Unlike post-traumatic stress disorder, post-traumatic slave syndrome is the consequence of multigenerational oppression caused by slavery, institutional racism and prejudice, and the adaptive behaviors African Americans adopted to survive. This syndrome explains why black people live cautiously and are more than 20 percent likely to experience severe mental illness than other races, according to the Anxiety and Depression Association of America.

With more slavery movies appearing on the big screen, black audiences are more susceptible to experiencing PTSS. In today’s political and social climate, seeing slavery films where your ancestors are beaten and whipped are reminders of the black men and women gunned down in the streets. It’s already hard enough to experience racism and prejudice firsthand, but now black people have to witness their ancestor’s experiences as well—an emotional and traumatic experience.

“When we look at American chattel slavery, we are not talking about a single trauma—we’re talking about multiple traumas over lifetimes and over generations,” Joy DeGruy, an educator and author who coined post-traumatic slave syndrome, said to Ebony. “Living in black skin is a whole other level of stress.”

More and more African Americans are tired of watching movies about our past, an experience called slave narrative fatigue, according to Our Weekly.
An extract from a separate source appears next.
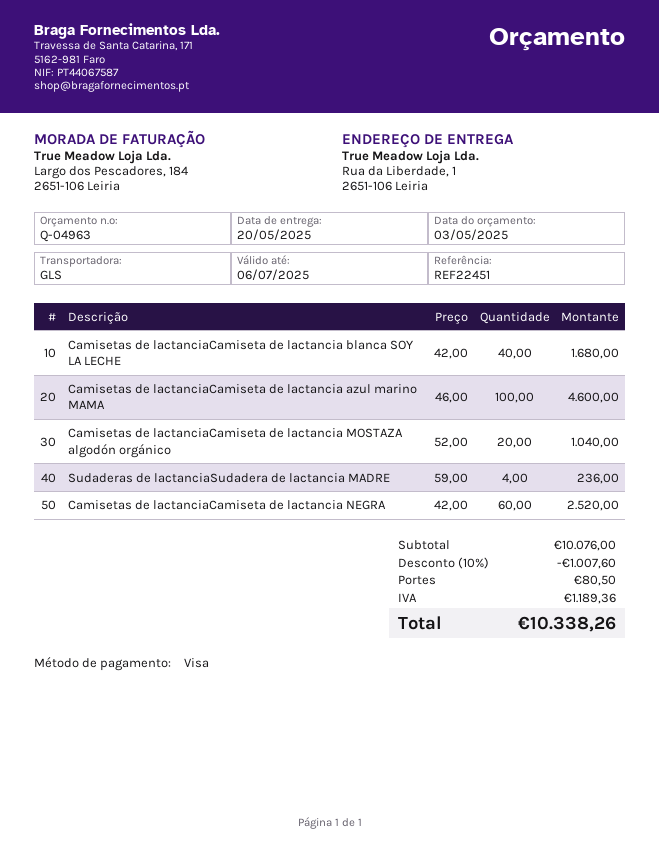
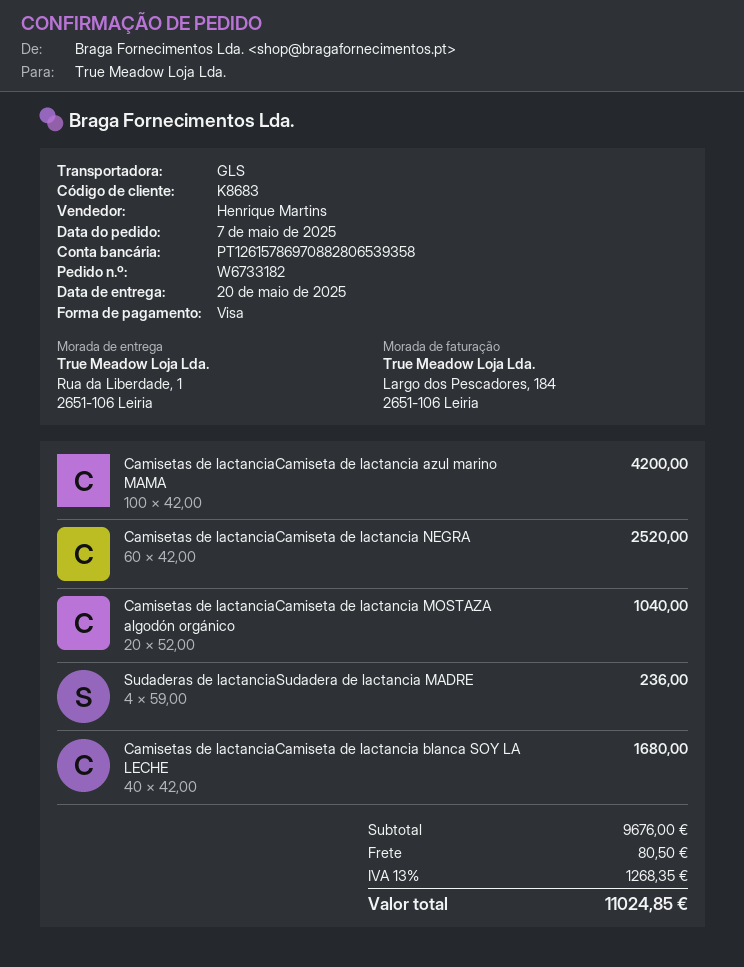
Camisetas de lactanciaCamiseta de lactancia azul marino MAMA: 100 x 46.00 = 4600.00 -> 100 x 42.00 = 4200.00
subtotal: 10076.00 -> 9676.00
discount: 10% = 1007.60 -> none
tax: 1189.36 -> 1268.35
total: 10338.26 -> 11024.85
There are already more than enough slave films, so why are slave narratives continuously being made?

According to the Associated Press News, slavery films reflect today’s political climate and serve as a communication tool. Since conversations about slavery are often too hard to conduct because of inaccurate education, slavery movies act as a surrogate to explain and remind audience members of America’s brutal history.

Slavery movies are important—they educate and remind blacks, whites, and people of color of our country’s past. They seek to help audience members come to terms with the true stories of how and why this country was built. Despite the Civil War ending over 150 years ago, slavery still affects our country today. However, this does not mean these films are not traumatic, disturbing, and anxiety-inducing to black people.

Furthermore, watching slavery movies is not as educational to black people as it is for white people. With most films either dramatized or fictional, what’s the message behind these films? If people want to know more about slavery, they need to pick up a book instead.

If Hollywood wants to be more inclusive while focusing on black stories, slavery films are not the answer. From the rebooted Roots series to the film Freedom, there are more than enough slave films. If filmmakers want to focus on our history, there’s the Civil Rights era, War on Drugs, or mass incarceration. The Help and If Beale Street Could Talk are among a few movies that showcase black struggles outside of slavery. Slavery is not the only aspect of our identity that defines the lives of black people and should not be treated as such.

The truth is that being a black person can be traumatic. And, seeing my ancestors whipped and beaten on the big screen for entertainment value doesn’t make it easier for me to live with my history and identity as a black woman.